The Gaza Strip after Operation Cast Lead: The rebuilding of the civilian and military infrastructure in the Gaza Strip carried out by Hamas. At the same time, Hamas continues entrenching its control of the Gaza Strip.

The Gaza Strip after Operation Cast Lead

The Gaza Strip after Operation Cast Lead

The Gaza Strip after Operation Cast Lead

I. Overview

II. Section One – Hamas and the other Palestinian terrorist organizations strive to rebuild and upgrade their military-defensive capabilities

1) Overview
2) Rebuilding the defensive and emergency civilian apparatuses.
3) Rebuilding Hamas’s military-terrorist wing
    i) Background
    ii) Reestablishing rocket and mortar shell manufacturing capabilities
    iii) Smuggling weapons into the Gaza Strip
    iv) Media exposure of the smuggling route from Iran to the Gaza Strip via Sudan
    v) Rebuilding the tunnels
    vi) Renewing military training
    vii) The terrorist organizations’ return to routine

III. Section Two – Restoring everyday life and entrenching Hamas control:

1) Providing for immediate civilian needs
2) Renewal of internal security forces
3) The struggle with the Palestinian Authority for control of external assistance to the Gaza Strip
4) Restricting UNRWA’s activities
5) Increasing Hamas control of NGOs and other organizations
6) Strengthening the control of the Hamas de-facto administration
7) Continuing and intensifying the Islamization process of the Gaza Strip

IV. Section Three – Rebuilding the infrastructure

1) The international community’s commitments to rebuilding the Gaza Strip and the difficulties encountered
2) "The resistance economy”
3) Financial support for various sectors and institutions
4) Immediate solutions for building problems
5) Restoring and strengthening Hamas’s propaganda machine
6) Rebuilding the educational system
7) Rebuilding the agricultural system

V. Section Four – The influence of the rebuilding process on Hamas’s terrorist policy


1. Operation Cast Lead caused severe damage to Hamas’s military, security, administrative and civilian structures in the Gaza Strip, as well as to the infrastructure and public installations from or near which Hamas operated during the fighting. In the six months since the fighting ended, Hamas has made an effort to restore its internal security forces and military-terrorist wing (the Izz al-Din al-Qassam Brigades) to their previous strength and to upgrade their capabilities. At the same time, Hamas strives to control and supervise the rebuilding process, while not allowing the Palestinian Authority to gain a foothold.

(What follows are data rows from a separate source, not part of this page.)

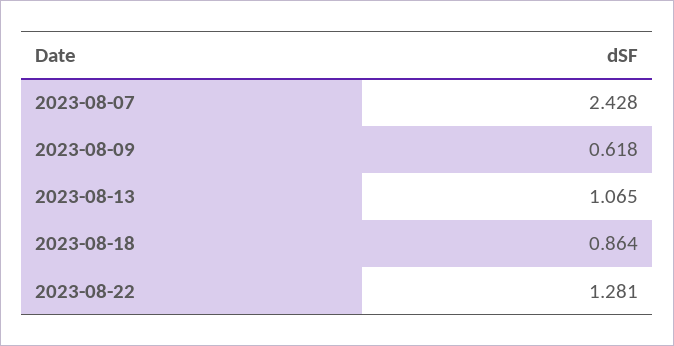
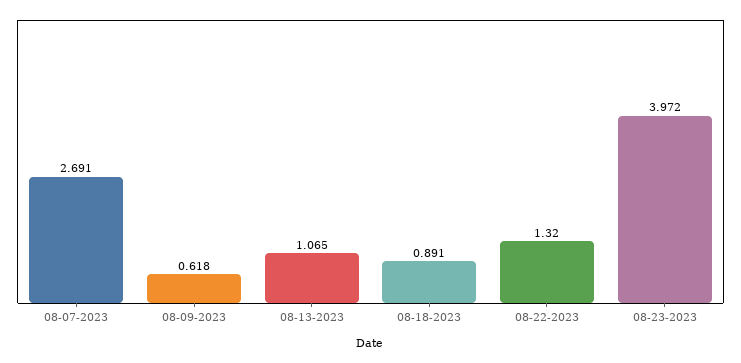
2023-08-07: 2.428 -> 2.691
2023-08-18: 0.864 -> 0.891
2023-08-22: 1.281 -> 1.32
08-23-2023: none -> 3.972

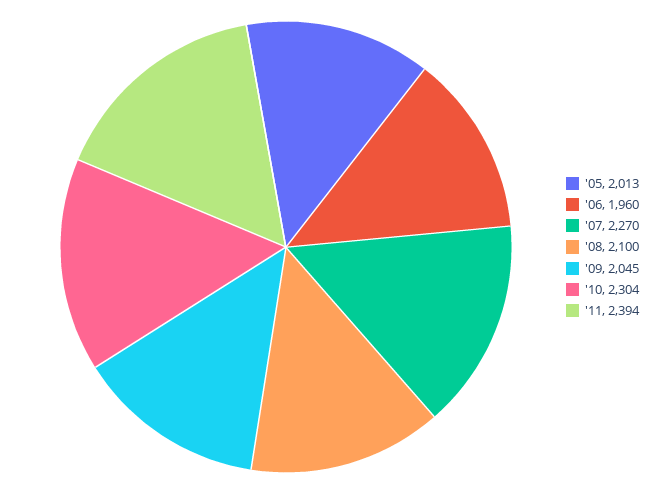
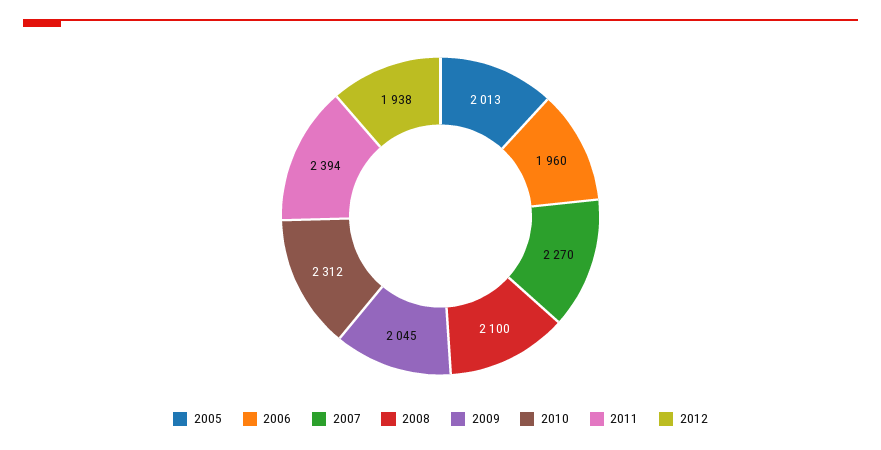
'10: 2304 -> 2312
2012: none -> 1938

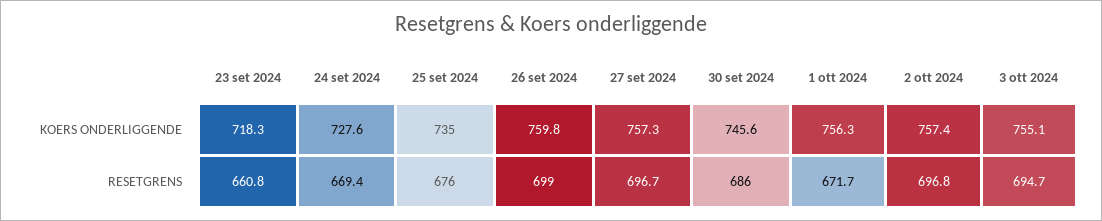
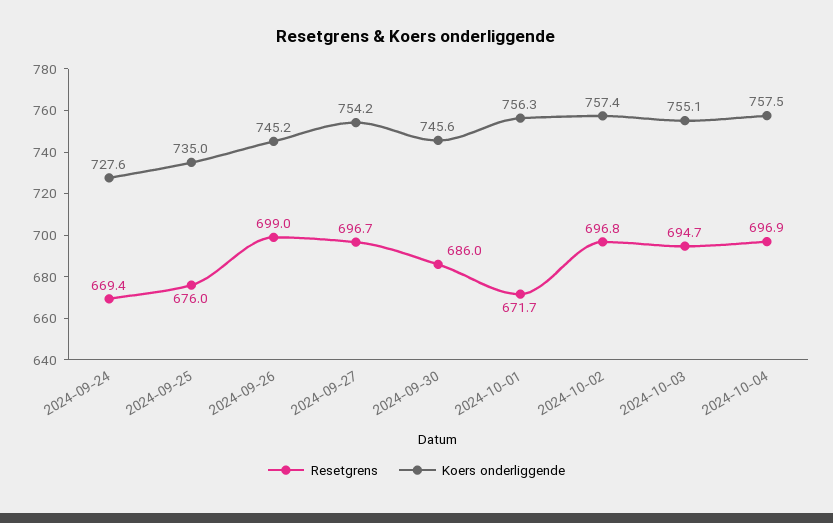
KOERS ONDERLIGGENDE, 23 set 2024: 718.3 -> none
KOERS ONDERLIGGENDE, 26 set 2024: 759.8 -> 745.2
KOERS ONDERLIGGENDE, 27 set 2024: 757.3 -> 754.2
RESETGRENS, 23 set 2024: 660.8 -> none
RESETGRENS, 2024-10-04: none -> 696.9
KOERS ONDERLIGGENDE, 2024-10-04: none -> 757.5

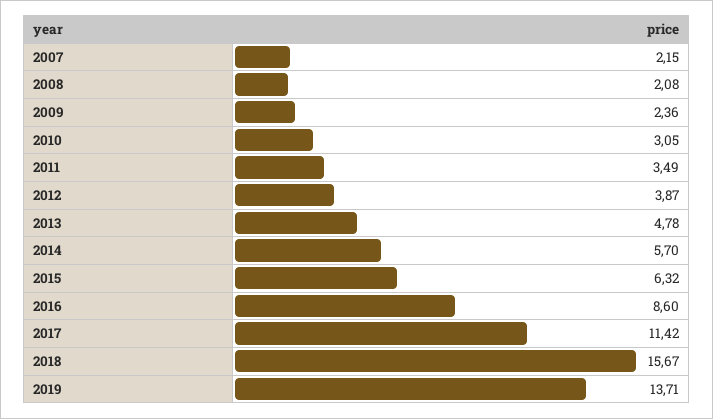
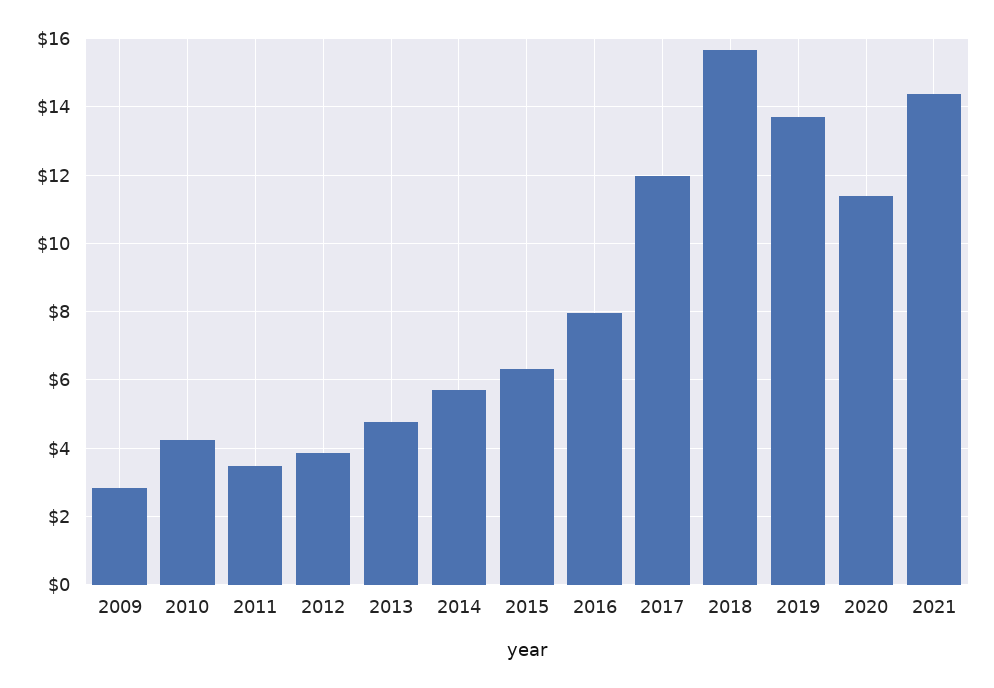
2007: 2.15 -> none
2008: 2.08 -> none
2009: 2.36 -> 2.8
2010: 3.05 -> 4.2
2016: 8.6 -> 8
2017: 11.42 -> 12
2020: none -> 11.4
2021: none -> 14.4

2. However, in attempting to do so, Hamas has encountered basic difficulties:

i) The internal Palestinian rivalry between Hamas and Fatah : The rivalry did not abate after Operation Cast Lead but rather increased , and no real progress has been made so far at the internal Palestinian dialogue held in Cairo . The separation process between the Gaza Strip and Judea and Samaria , which intensified after Hamas took over the Gaza Strip in June 2007, continued after Operation Cast Lead. Two separate administrative entities have taken hold , each ruled by a different establishment, each with its own policies and economy (although funds from the Palestinian Authority continue flowing into the Gaza Strip). One of the results is a fierce struggle between Hamas and the Palestinian Authority for the generous amounts of financial aid ($4.5 billion) promised to the Gaza Strip at the Sharm el-Sheikh conference, in effect preventing the money from being used to rebuild the Gaza Strip infrastructure.

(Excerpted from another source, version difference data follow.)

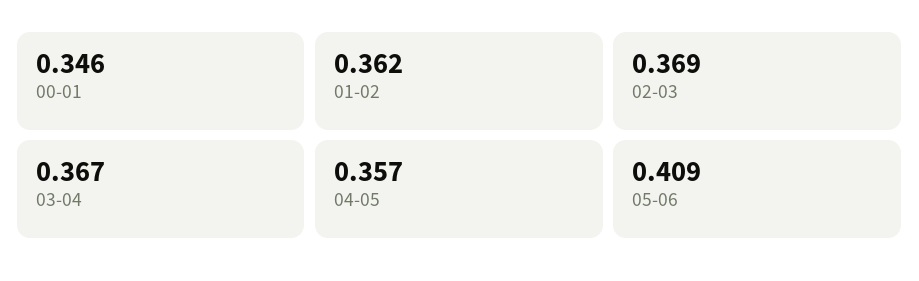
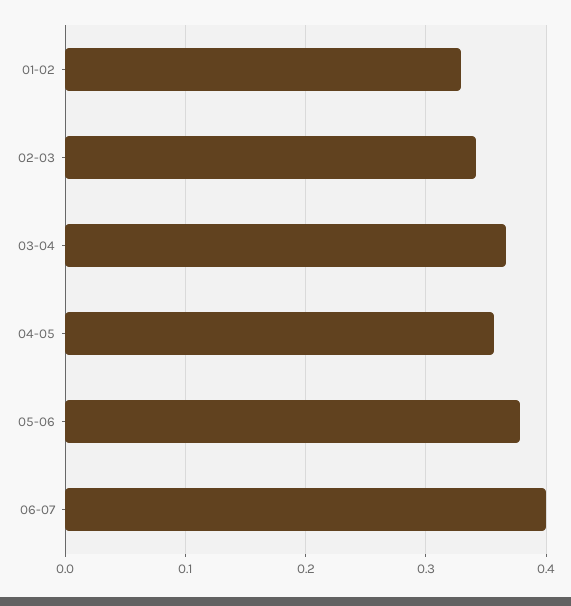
00-01: 0.346 -> none
01-02: 0.362 -> 0.33
02-03: 0.369 -> 0.34
05-06: 0.409 -> 0.38
06-07: none -> 0.4

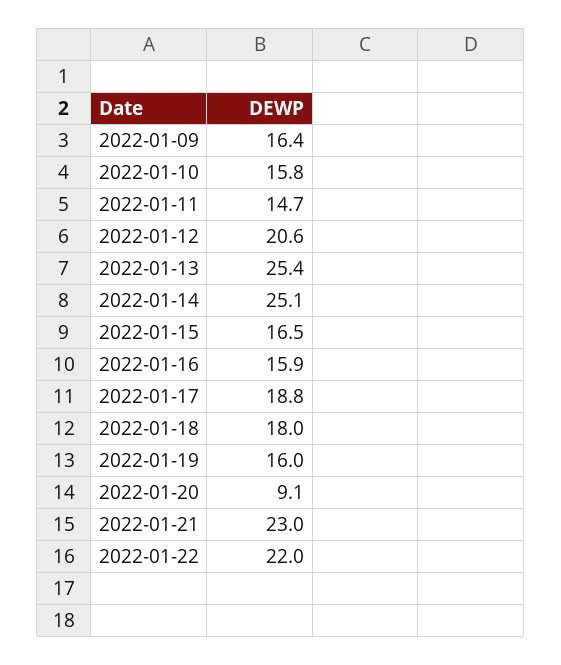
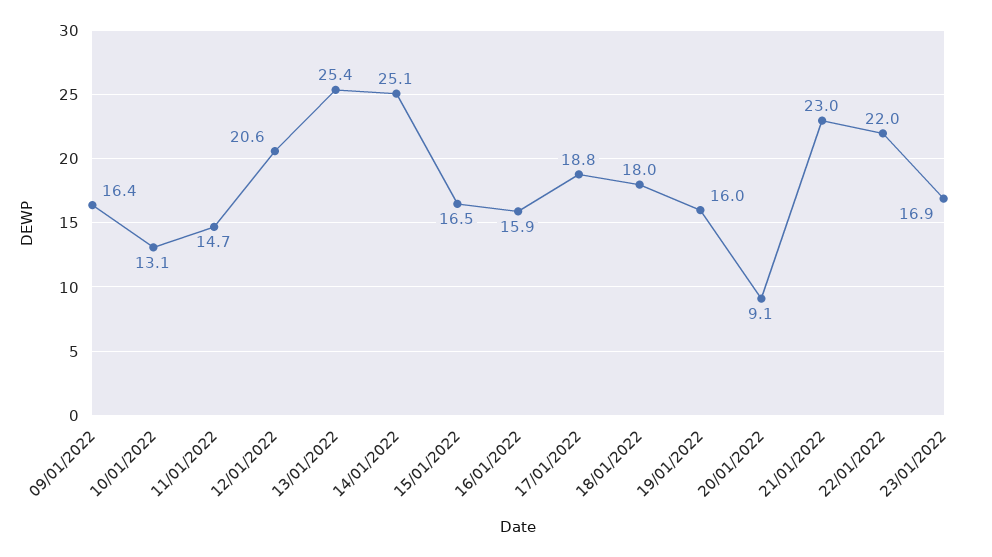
2022-01-10: 15.8 -> 13.1
23/01/2022: none -> 16.9

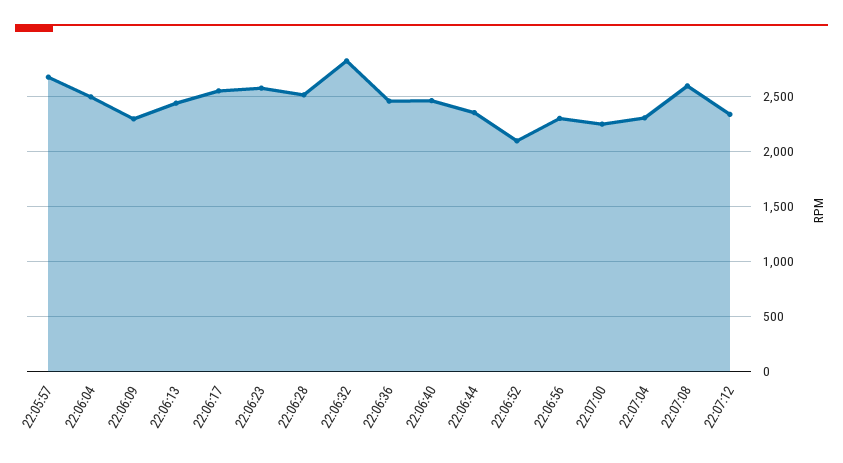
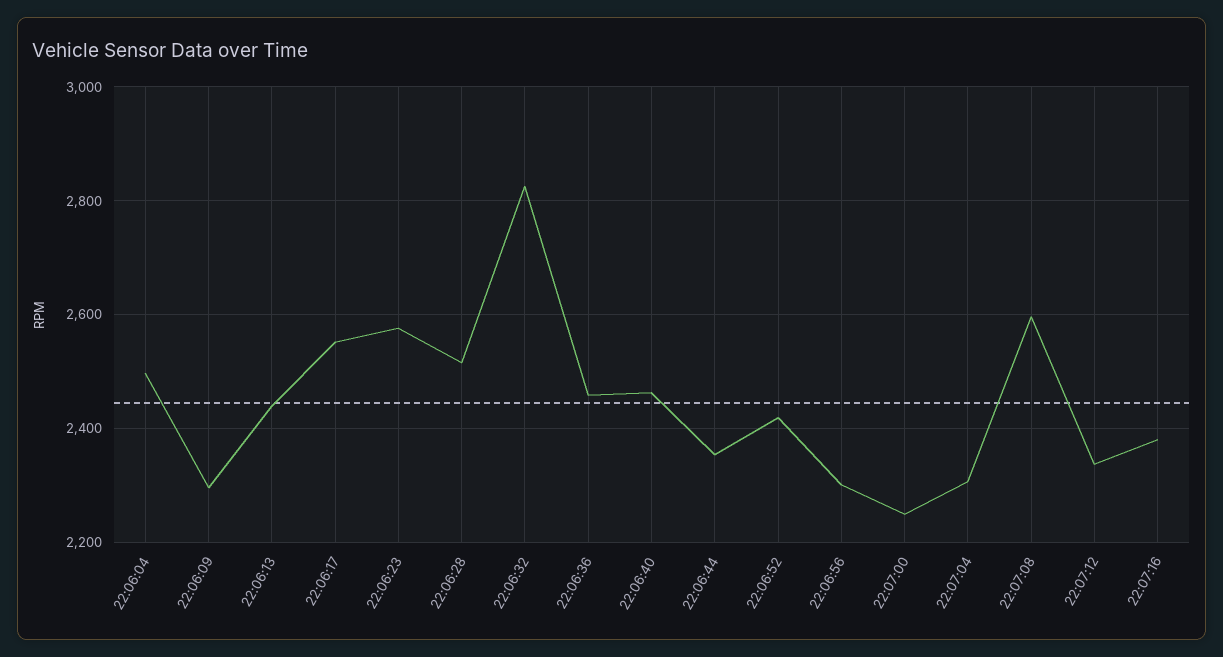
22:05:57: 2700 -> none
22:06:52: 2100 -> 2420
22:07:16: none -> 2380

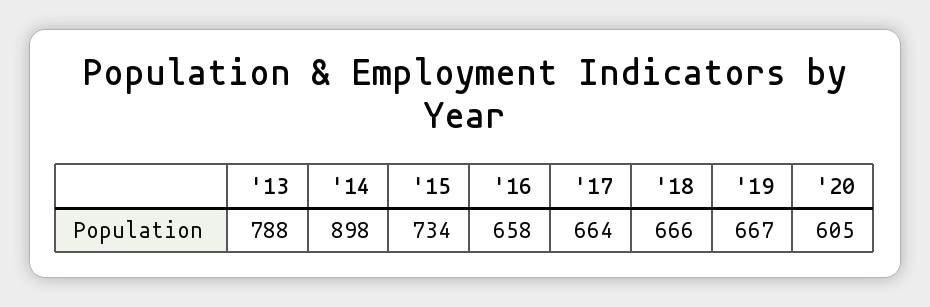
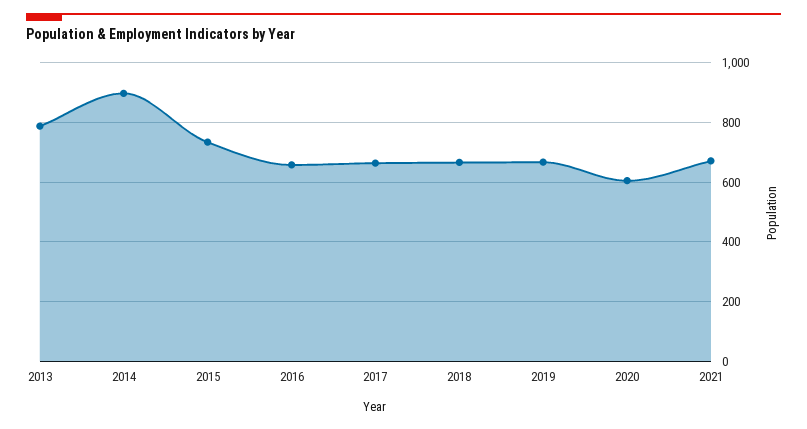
2021: none -> 675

ii) Hamas’s belligerent ideology and strategies have remained the same : Hamas continues to adhere to its rigid fundamental positions, including the use of terrorism ("resistance”), refusal to recognize Israel and to accept previous agreements reached between Israel and the PLO. With regard to practical matters, Hamas continues its intransigence, for example the issue of Gilad Shalit, which is extremely sensitive for Israel . One result is Hamas’s continued isolation in the Arab world and in the international arena, and so far no practical arrangements have been made between Israel, Egypt, the Palestinian Authority and Hamas which would normalize the movements of civilians and merchandise through the Gaza Strip crossings and make it possible for the raw materials needed for rebuilding to enter (such as steel and concrete, prevented by Israel). The continued restrictions on passage through the crossings and the difficulties posed by Egypt on operating the tunnel industry (especially after a Hezbollah network was uncovered in the region) also make it hard to rebuild the infrastructure and Hamas’s military capabilities damaged during the war.

3. The aforementioned difficulties not withstanding, to restore normal life and advance rebuilding Hamas has adopted a policy of restrained attacks in recent months which it tries to enforce (although not entirely successfully) on rogue terrorist networks, especially those affiliated with the global jihad. The policy is accompanied by presenting a Smiley face to the Obama administration with the overall objective of achieving a time-out , even if only a tactical one, to give Hamas the time to strengthen its hold over the Gaza Strip, find solutions for the everyday problems of the populace, and restore and even upgrade the security and military forces damaged by Operation Cast Lead .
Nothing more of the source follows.